Reproduce the full listing exactly.
##########
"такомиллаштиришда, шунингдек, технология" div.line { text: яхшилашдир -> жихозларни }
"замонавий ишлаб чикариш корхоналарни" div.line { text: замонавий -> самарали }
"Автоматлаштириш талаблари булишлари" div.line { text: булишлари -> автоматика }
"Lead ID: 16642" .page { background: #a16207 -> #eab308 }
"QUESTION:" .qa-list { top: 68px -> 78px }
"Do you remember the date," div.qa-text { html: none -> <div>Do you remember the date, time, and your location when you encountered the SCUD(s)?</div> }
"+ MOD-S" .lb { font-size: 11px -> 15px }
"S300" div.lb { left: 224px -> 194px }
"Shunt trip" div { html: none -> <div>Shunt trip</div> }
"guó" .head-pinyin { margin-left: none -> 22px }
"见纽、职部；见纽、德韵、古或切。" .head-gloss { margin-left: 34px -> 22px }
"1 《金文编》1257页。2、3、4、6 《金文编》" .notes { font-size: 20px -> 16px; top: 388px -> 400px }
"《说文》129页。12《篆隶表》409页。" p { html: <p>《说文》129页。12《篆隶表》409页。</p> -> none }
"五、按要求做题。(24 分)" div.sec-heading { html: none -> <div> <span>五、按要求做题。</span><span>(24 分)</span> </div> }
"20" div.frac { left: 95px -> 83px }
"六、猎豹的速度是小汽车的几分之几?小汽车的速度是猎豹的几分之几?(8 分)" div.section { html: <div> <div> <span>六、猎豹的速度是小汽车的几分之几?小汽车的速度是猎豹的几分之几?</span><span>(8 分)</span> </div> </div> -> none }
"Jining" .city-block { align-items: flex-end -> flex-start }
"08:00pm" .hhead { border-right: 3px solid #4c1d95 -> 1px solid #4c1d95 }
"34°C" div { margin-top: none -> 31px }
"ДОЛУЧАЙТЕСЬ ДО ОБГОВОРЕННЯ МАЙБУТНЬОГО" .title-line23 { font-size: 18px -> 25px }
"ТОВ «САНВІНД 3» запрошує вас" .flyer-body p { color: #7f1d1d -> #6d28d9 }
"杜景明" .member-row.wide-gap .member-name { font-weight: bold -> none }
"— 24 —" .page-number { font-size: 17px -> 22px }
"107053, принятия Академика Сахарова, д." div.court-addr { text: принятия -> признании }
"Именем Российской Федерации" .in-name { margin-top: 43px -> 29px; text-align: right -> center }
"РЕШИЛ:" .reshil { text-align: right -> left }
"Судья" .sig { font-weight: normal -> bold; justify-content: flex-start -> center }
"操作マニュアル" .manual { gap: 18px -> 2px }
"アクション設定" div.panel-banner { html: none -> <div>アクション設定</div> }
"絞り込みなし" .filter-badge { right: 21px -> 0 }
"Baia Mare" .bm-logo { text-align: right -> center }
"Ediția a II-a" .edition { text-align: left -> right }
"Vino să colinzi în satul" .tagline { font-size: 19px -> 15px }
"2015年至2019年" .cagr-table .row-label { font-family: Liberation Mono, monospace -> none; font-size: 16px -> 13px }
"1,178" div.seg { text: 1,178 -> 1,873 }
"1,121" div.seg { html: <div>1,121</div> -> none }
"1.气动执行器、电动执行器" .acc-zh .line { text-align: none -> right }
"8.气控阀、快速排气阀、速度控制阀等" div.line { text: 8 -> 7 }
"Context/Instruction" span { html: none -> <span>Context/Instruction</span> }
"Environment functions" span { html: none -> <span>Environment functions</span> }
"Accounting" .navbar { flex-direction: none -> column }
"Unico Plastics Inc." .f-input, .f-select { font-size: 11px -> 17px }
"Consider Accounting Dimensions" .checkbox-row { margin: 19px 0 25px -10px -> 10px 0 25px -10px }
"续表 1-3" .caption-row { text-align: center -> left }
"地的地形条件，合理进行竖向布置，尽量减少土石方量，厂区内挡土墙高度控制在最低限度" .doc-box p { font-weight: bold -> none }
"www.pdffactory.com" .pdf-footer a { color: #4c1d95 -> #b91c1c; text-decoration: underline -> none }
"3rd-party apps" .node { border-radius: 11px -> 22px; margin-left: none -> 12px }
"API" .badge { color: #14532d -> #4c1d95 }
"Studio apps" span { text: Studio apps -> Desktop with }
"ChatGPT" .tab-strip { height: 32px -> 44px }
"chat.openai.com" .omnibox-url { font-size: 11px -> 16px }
##########
> _Solution for this exercise_
"такомиллаштиришда, шунингдек, технология" div.line { text: яхшилашдир -> жихозларни }
"замонавий ишлаб чикариш корхоналарни" div.line { text: замонавий -> самарали }
"Автоматлаштириш талаблари булишлари" div.line { text: булишлари -> автоматика }
"Lead ID: 16642" .page { background: #a16207 -> #eab308 }
"QUESTION:" .qa-list { top: 68px -> 78px }
"Do you remember the date," div.qa-text { html: none -> <div>Do you remember the date, time, and your location when you encountered the SCUD(s)?</div> }
"+ MOD-S" .lb { font-size: 11px -> 15px }
"S300" div.lb { left: 224px -> 194px }
"Shunt trip" div { html: none -> <div>Shunt trip</div> }
"guó" .head-pinyin { margin-left: none -> 22px }
"见纽、职部；见纽、德韵、古或切。" .head-gloss { margin-left: 34px -> 22px }
"1 《金文编》1257页。2、3、4、6 《金文编》" .notes { font-size: 20px -> 16px; top: 388px -> 400px }
"《说文》129页。12《篆隶表》409页。" p { html: <p>《说文》129页。12《篆隶表》409页。</p> -> none }
"五、按要求做题。(24 分)" div.sec-heading { html: none -> <div> <span>五、按要求做题。</span><span>(24 分)</span> </div> }
"20" div.frac { left: 95px -> 83px }
"六、猎豹的速度是小汽车的几分之几?小汽车的速度是猎豹的几分之几?(8 分)" div.section { html: <div> <div> <span>六、猎豹的速度是小汽车的几分之几?小汽车的速度是猎豹的几分之几?</span><span>(8 分)</span> </div> </div> -> none }
"Jining" .city-block { align-items: flex-end -> flex-start }
"08:00pm" .hhead { border-right: 3px solid #4c1d95 -> 1px solid #4c1d95 }
"34°C" div { margin-top: none -> 31px }
"ДОЛУЧАЙТЕСЬ ДО ОБГОВОРЕННЯ МАЙБУТНЬОГО" .title-line23 { font-size: 18px -> 25px }
"ТОВ «САНВІНД 3» запрошує вас" .flyer-body p { color: #7f1d1d -> #6d28d9 }
"杜景明" .member-row.wide-gap .member-name { font-weight: bold -> none }
"— 24 —" .page-number { font-size: 17px -> 22px }
"107053, принятия Академика Сахарова, д." div.court-addr { text: принятия -> признании }
"Именем Российской Федерации" .in-name { margin-top: 43px -> 29px; text-align: right -> center }
"РЕШИЛ:" .reshil { text-align: right -> left }
"Судья" .sig { font-weight: normal -> bold; justify-content: flex-start -> center }
"操作マニュアル" .manual { gap: 18px -> 2px }
"アクション設定" div.panel-banner { html: none -> <div>アクション設定</div> }
"絞り込みなし" .filter-badge { right: 21px -> 0 }
"Baia Mare" .bm-logo { text-align: right -> center }
"Ediția a II-a" .edition { text-align: left -> right }
"Vino să colinzi în satul" .tagline { font-size: 19px -> 15px }
"2015年至2019年" .cagr-table .row-label { font-family: Liberation Mono, monospace -> none; font-size: 16px -> 13px }
"1,178" div.seg { text: 1,178 -> 1,873 }
"1,121" div.seg { html: <div>1,121</div> -> none }
"1.气动执行器、电动执行器" .acc-zh .line { text-align: none -> right }
"8.气控阀、快速排气阀、速度控制阀等" div.line { text: 8 -> 7 }
"Context/Instruction" span { html: none -> <span>Context/Instruction</span> }
"Environment functions" span { html: none -> <span>Environment functions</span> }
"Accounting" .navbar { flex-direction: none -> column }
"Unico Plastics Inc." .f-input, .f-select { font-size: 11px -> 17px }
"Consider Accounting Dimensions" .checkbox-row { margin: 19px 0 25px -10px -> 10px 0 25px -10px }
"续表 1-3" .caption-row { text-align: center -> left }
"地的地形条件，合理进行竖向布置，尽量减少土石方量，厂区内挡土墙高度控制在最低限度" .doc-box p { font-weight: bold -> none }
"www.pdffactory.com" .pdf-footer a { color: #4c1d95 -> #b91c1c; text-decoration: underline -> none }
"3rd-party apps" .node { border-radius: 11px -> 22px; margin-left: none -> 12px }
"API" .badge { color: #14532d -> #4c1d95 }
"Studio apps" span { text: Studio apps -> Desktop with }
"ChatGPT" .tab-strip { height: 32px -> 44px }
"chat.openai.com" .omnibox-url { font-size: 11px -> 16px }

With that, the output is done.